Keep your house dry. Centipedes dry out and die if they don’t stay in a moist environment, so if you clean up damp closets and basements, and use dehumidifiers, centipedes will find a more hospitable place to live.
Use sticky traps. Put them in corners along the floorboards, where centipedes often hunt, and the traps will capture not only centipedes, but house insects as well. This will help you determine which other pests you need to eliminate, to deprive the centipedes of prey.
Close off entrance points. Keep centipedes from entering your house in the first place by sealing cracks in the foundation and concrete walls, eliminating spaces around doors and windows, and covering basement floor drains with window screen.
Chemical Centipede Extermination
If you aren’t satisfied with just keeping these creepy-crawlies out of your space, and you want to know how to kill centipedes, keep reading. If your only beef is with centipedes inside your house, you can put a powdered residual insecticide such as Drione in the places where centipedes usually hide, like in wall cracks, dark corners of the basement, crawl spaces, and under furniture. Keep in mind that centipedes will have to walk across an insecticide accidentally; because they usually go after moving prey, they aren’t susceptible to baits.

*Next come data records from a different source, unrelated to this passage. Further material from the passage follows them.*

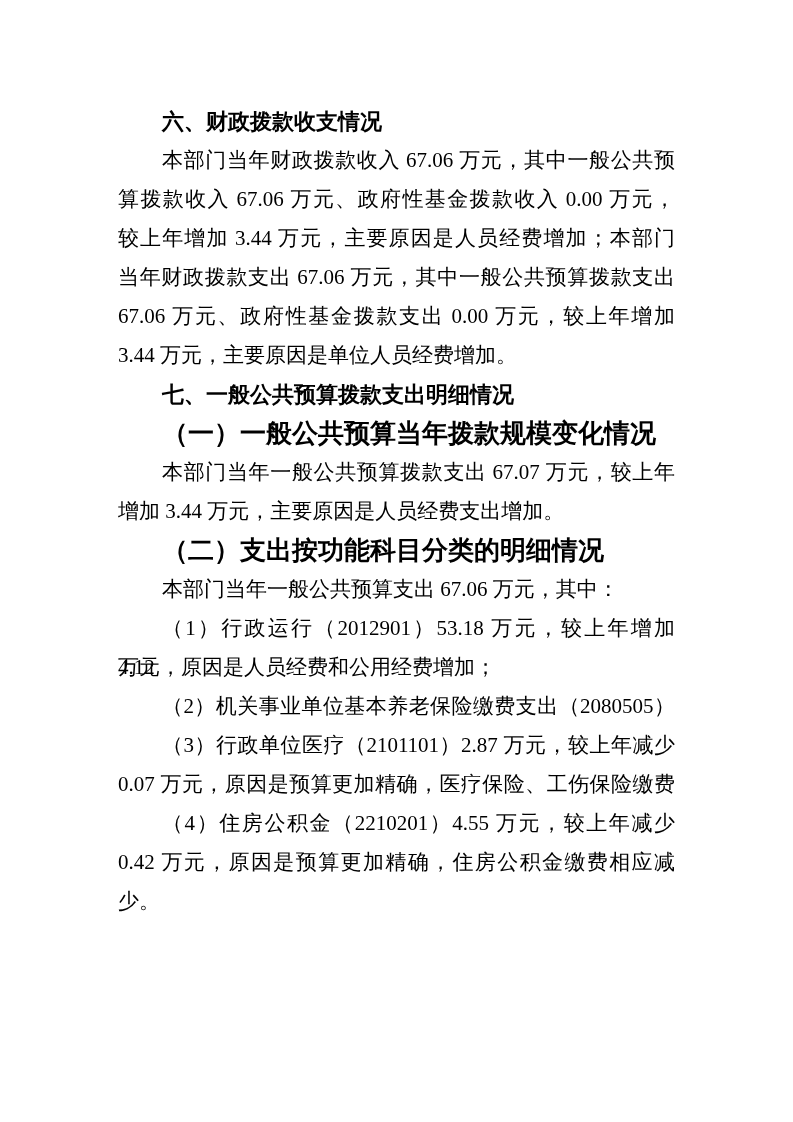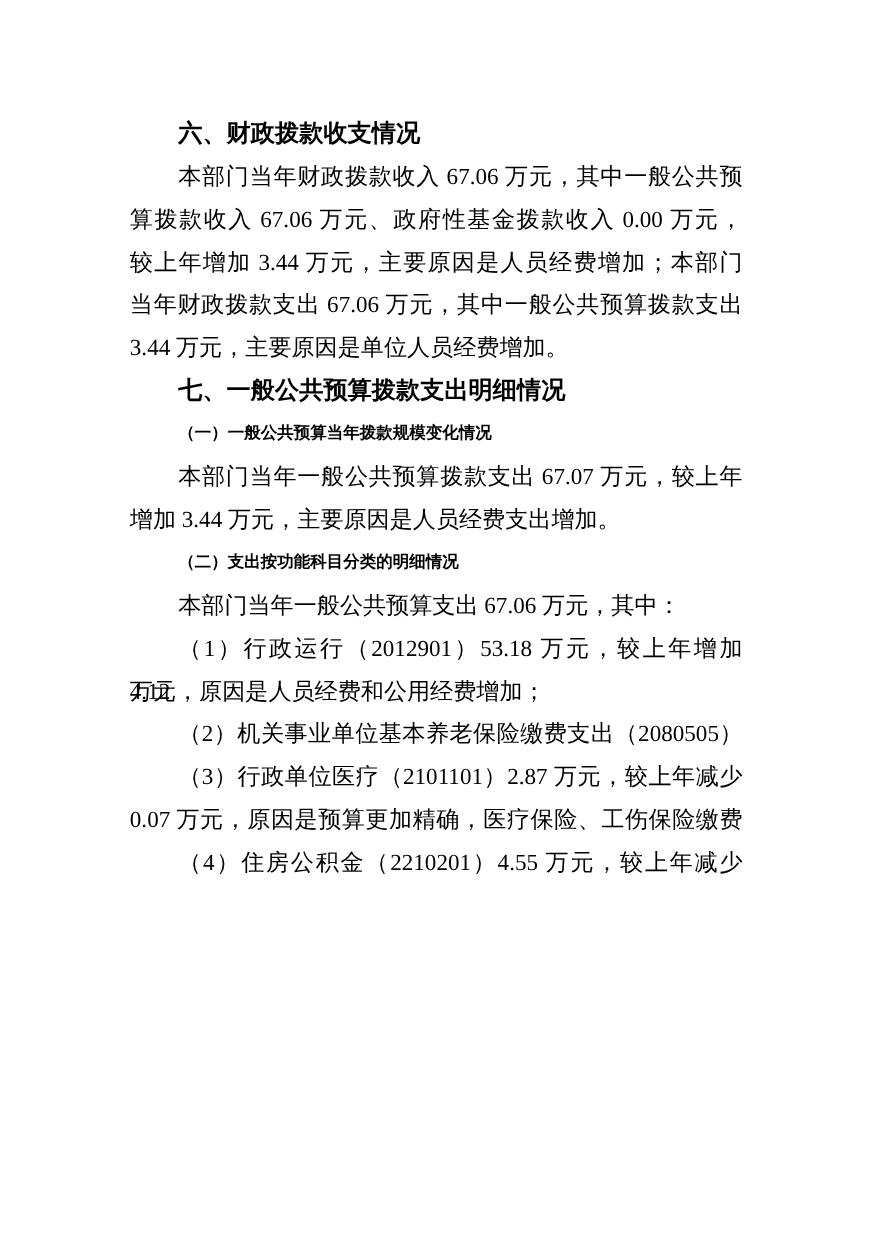--- a/index.html
+++ b/index.html
@@ -58,6 +58,7 @@
       <div class="line">算拨款收入 67.06 万元、政府性基金拨款收入 0.00 万元，</div>
       <div class="line">较上年增加 3.44 万元，主要原因是人员经费增加；本部门</div>
       <div class="line">当年财政拨款支出 67.06 万元，其中一般公共预算拨款支出</div>
+      <div class="line">67.06 万元、政府性基金拨款支出 0.00 万元，较上年增加</div>
       <div class="line last">3.44 万元，主要原因是单位人员经费增加。</div>
       <div class="line h1">七、一般公共预算拨款支出明细情况</div>
       <div class="line h2">（一）一般公共预算当年拨款规模变化情况</div>

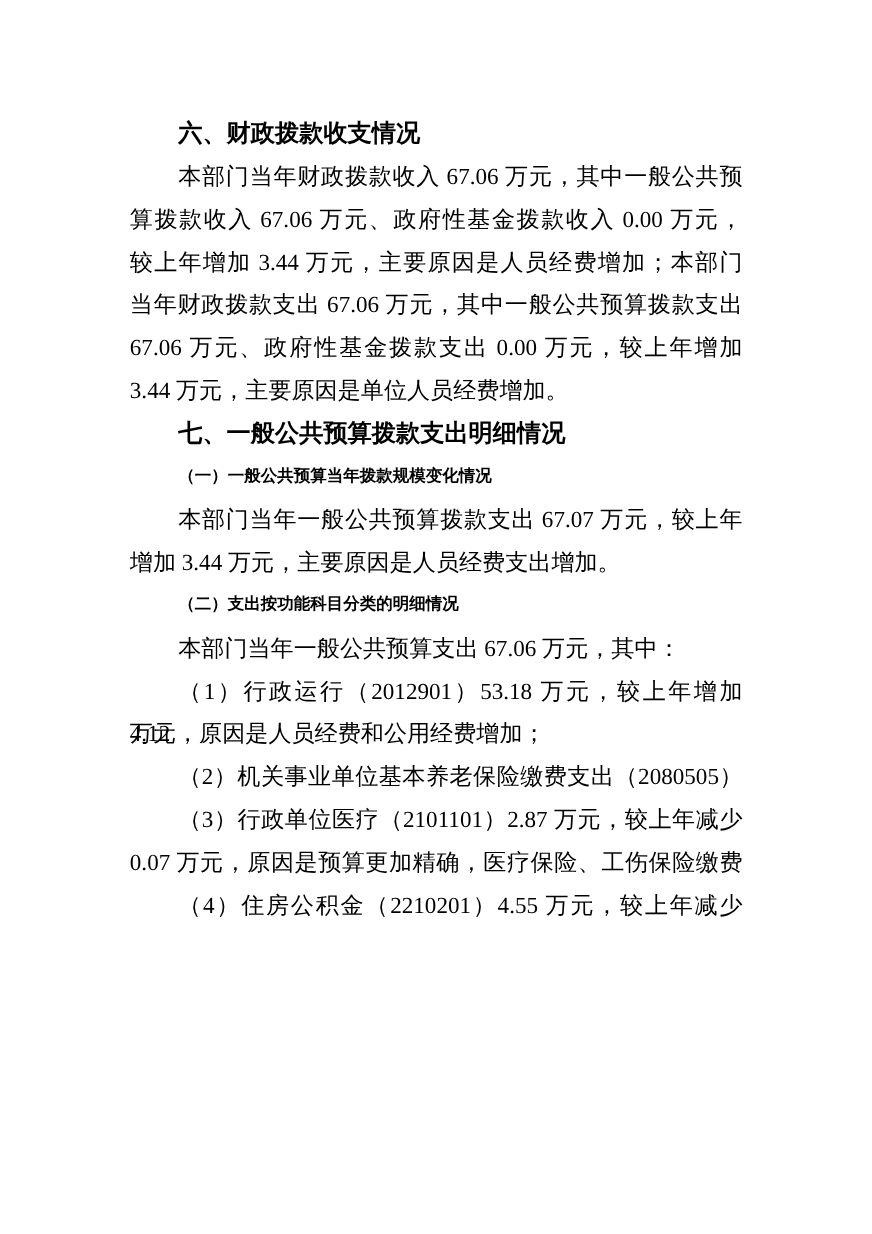--- a/index.html
+++ b/index.html
@@ -43,7 +43,7 @@
   }
   .line.h2 {
     font-weight: bold;
-    font-size: 15px;
+    font-size: 26px;
     text-align-last: left;
     text-indent: 44px;
   }

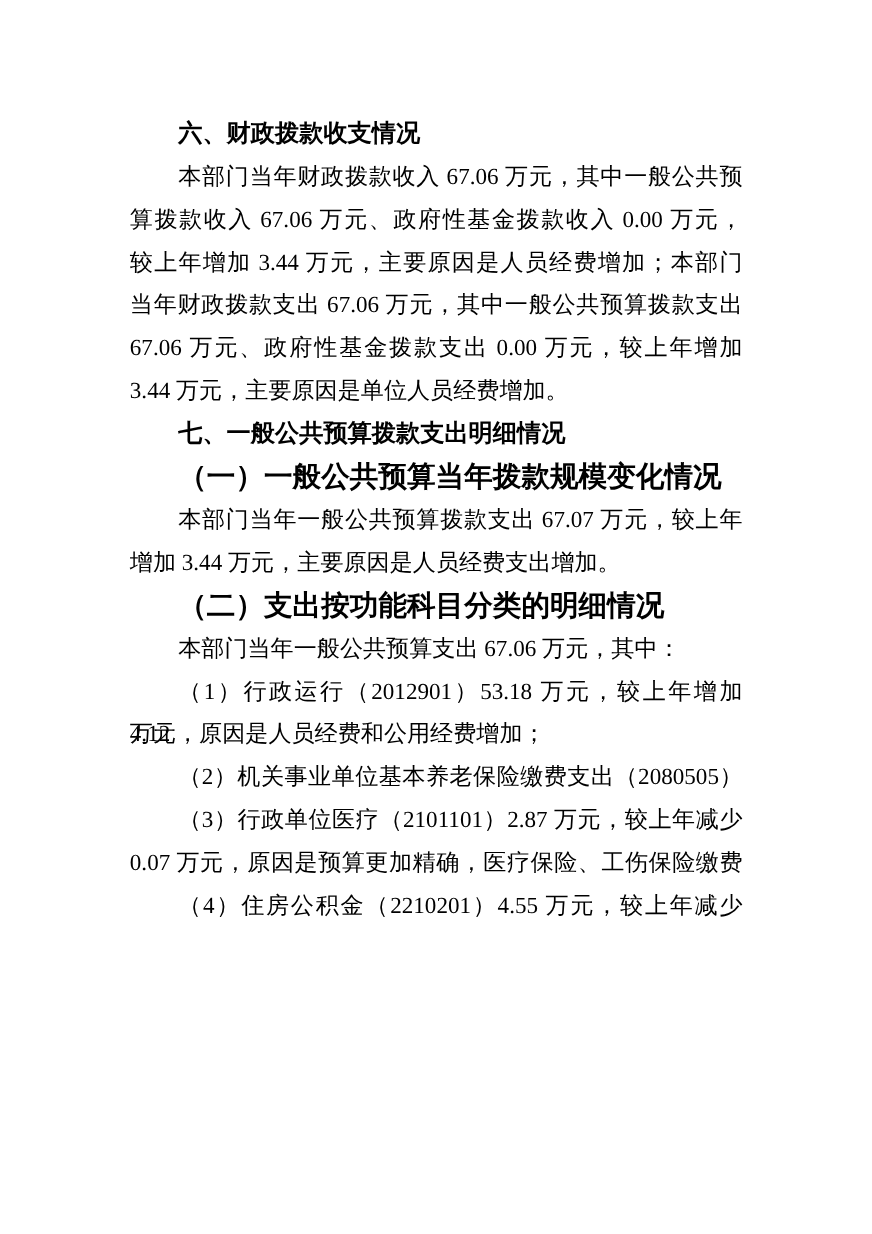--- a/index.html
+++ b/index.html
@@ -72,6 +72,7 @@
       <div class="line indent">（3）行政单位医疗（2101101）2.87 万元，较上年减少</div>
       <div class="line">0.07 万元，原因是预算更加精确，医疗保险、工伤保险缴费</div>
       <div class="line indent">（4）住房公积金（2210201）4.55 万元，较上年减少</div>
+      <div class="line last">0.42 万元，原因是预算更加精确，住房公积金缴费相应减少。</div>
     </div>
 </div>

You can discourage centipedes from even going near your home by coating the bottom few feet of the side of your house, and soaking at least a five-foot band of soil around the house, with an outdoor residual spray insecticide such as Talstar or Demon WP. If you don’t even want to encounter centipedes in your yard, be sure to spray the whole lawn and any mulch you use for gardening or landscaping. Remember, though, that insecticides alone will only work temporarily and often are detrimental to helpful bugs like honeybees. If your yard and house are still cluttered, damp, and full of tasty bugs, the centipedes will find you again.
Natural Centipede Control
Actually, most methods of getting rid of centipedes are natural ones. I’ll provide a couple of additional suggestions here, but some natural solutions—like keeping your house dry and sealing potential points of entry—are detailed in the center of the page.
Reduce clutter, inside the house and out. If your laundry isn’t on the floor, centipedes will be forced to find another hiding place. Outside, keep leaf litter, grass clippings, firewood, compost, and building materials cleaned up or away from the perimeter of the house. If you really hate centipedes (and you aren’t renting), you may even go so far as to tear down any ivy growing up the side of your house. Centipedes love to hide in it.
If you want to poison the centipedes, but you don’t want to poison the earth, yourself, or your pets, you can use natural pesticides like boric acid or food grade diatomaceous earth for continual centipede control. Products containing plant-derived pyrethrin will exterminate centipedes on contact, and can be used as a fog or spray.